═════ Provided records
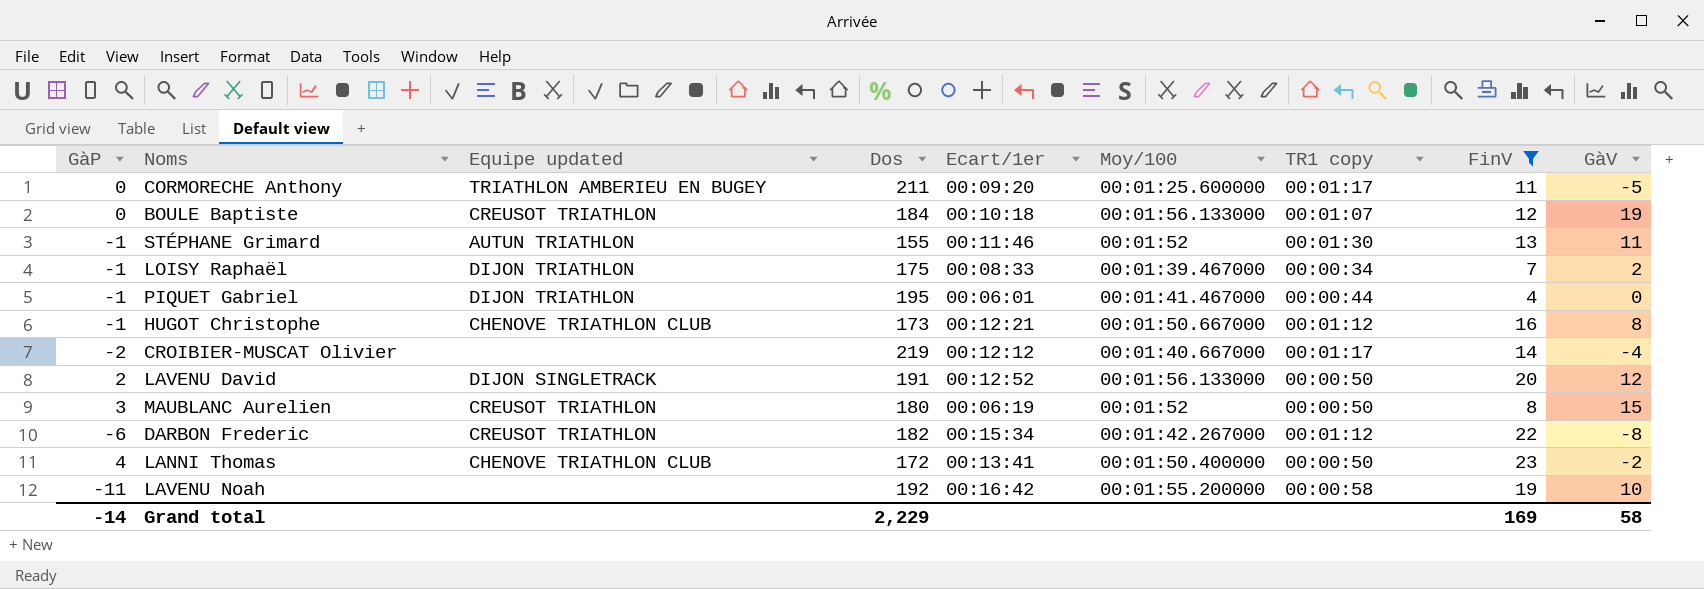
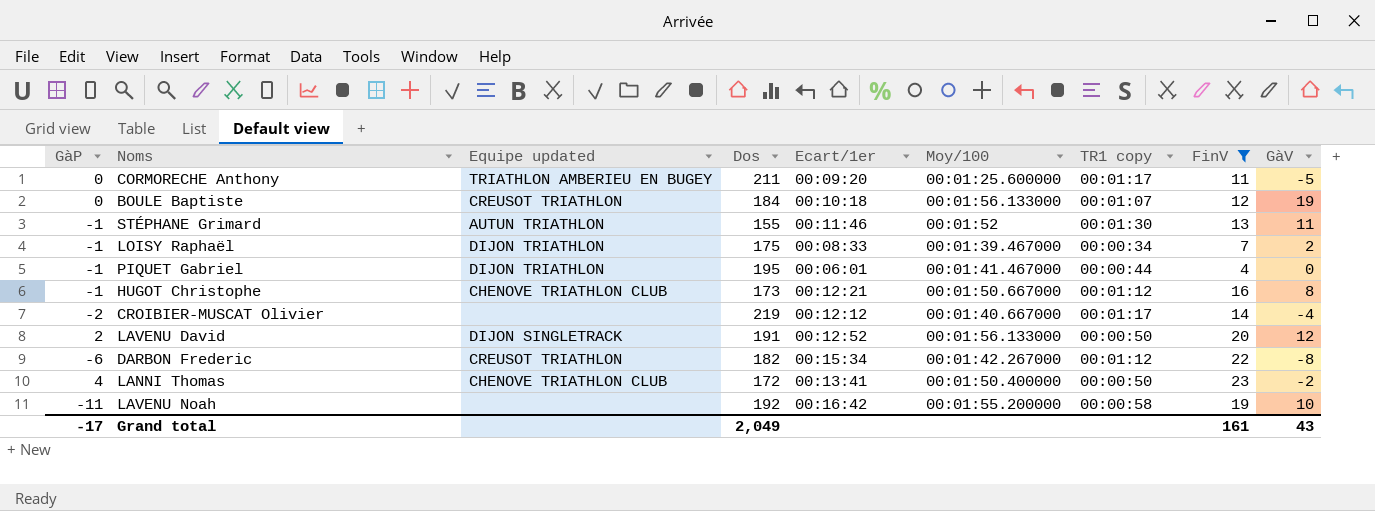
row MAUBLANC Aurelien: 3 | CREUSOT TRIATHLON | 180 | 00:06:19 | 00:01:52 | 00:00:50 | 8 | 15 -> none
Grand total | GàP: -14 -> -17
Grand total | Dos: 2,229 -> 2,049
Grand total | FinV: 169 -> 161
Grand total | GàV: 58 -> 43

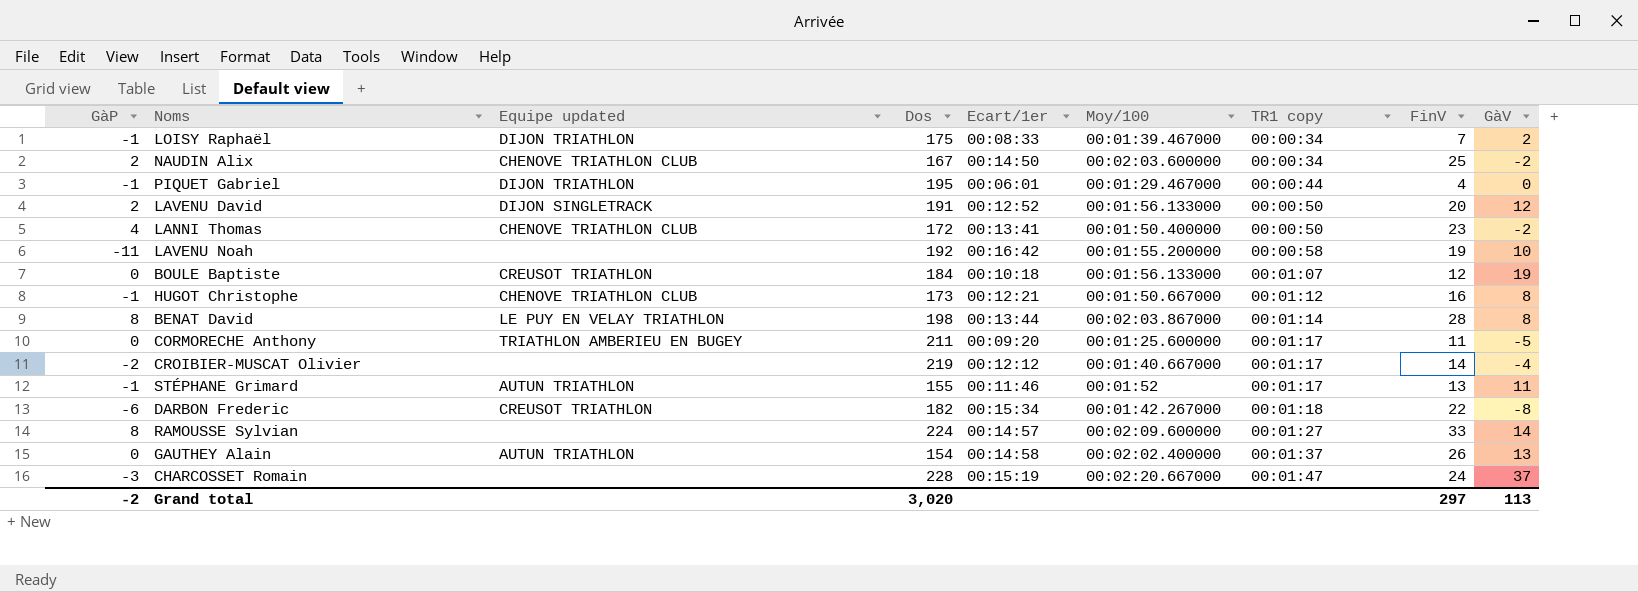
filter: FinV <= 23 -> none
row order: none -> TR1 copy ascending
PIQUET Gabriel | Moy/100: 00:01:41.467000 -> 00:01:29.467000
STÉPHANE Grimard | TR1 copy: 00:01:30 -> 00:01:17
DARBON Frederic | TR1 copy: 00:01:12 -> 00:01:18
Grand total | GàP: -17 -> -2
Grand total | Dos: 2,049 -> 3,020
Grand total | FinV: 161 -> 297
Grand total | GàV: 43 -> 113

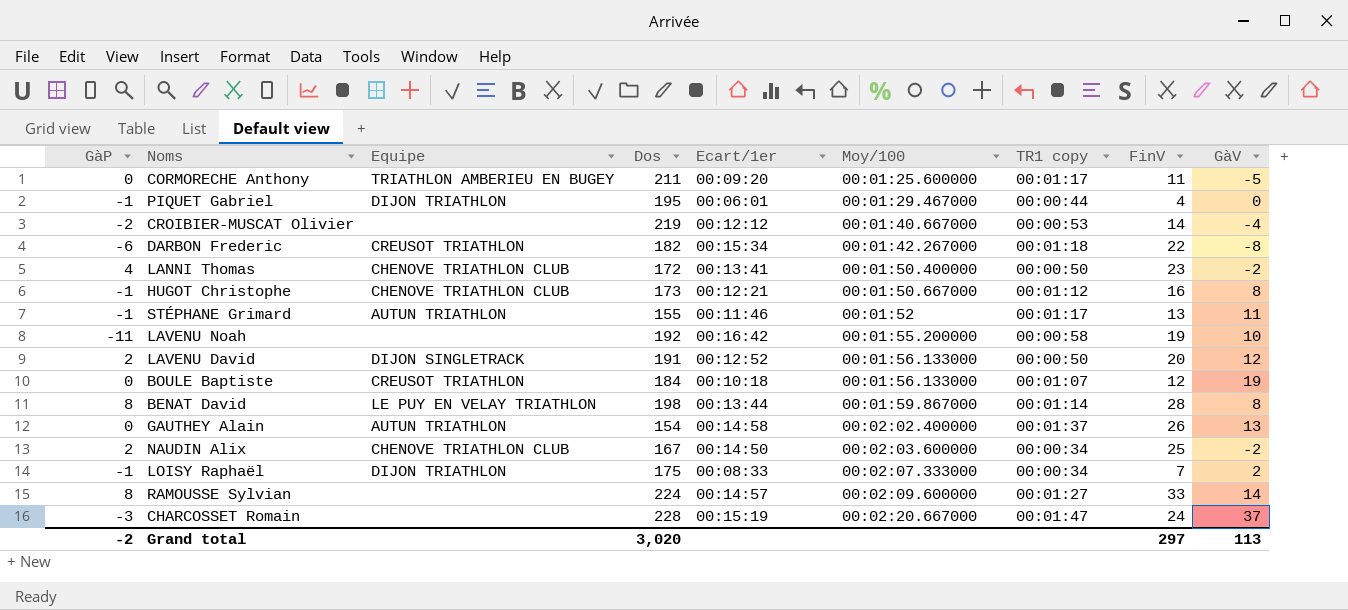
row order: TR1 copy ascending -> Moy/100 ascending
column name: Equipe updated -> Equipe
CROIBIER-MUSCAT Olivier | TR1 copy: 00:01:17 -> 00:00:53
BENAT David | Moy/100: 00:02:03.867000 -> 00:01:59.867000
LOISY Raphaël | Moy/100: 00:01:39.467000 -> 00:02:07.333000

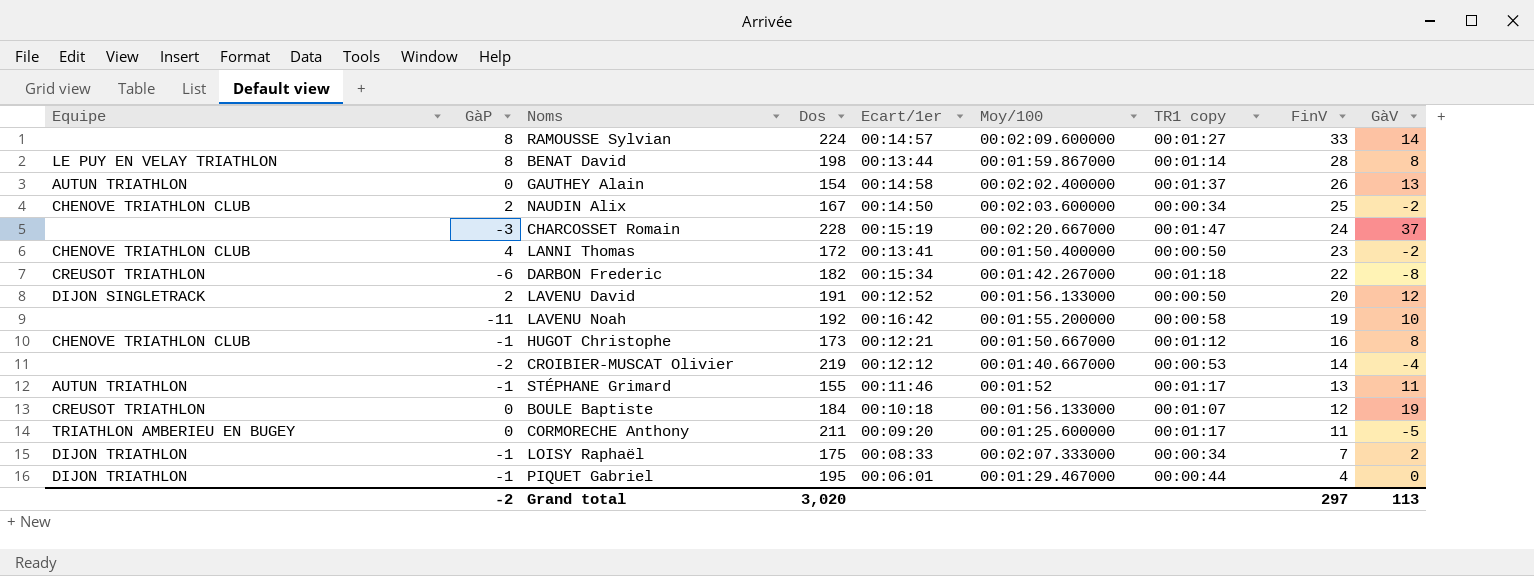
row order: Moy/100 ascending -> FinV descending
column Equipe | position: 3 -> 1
══════════
■ Your assignment: How many lines of the data hold the string "order"? Reply with the number alone.

■ Exercise result: 3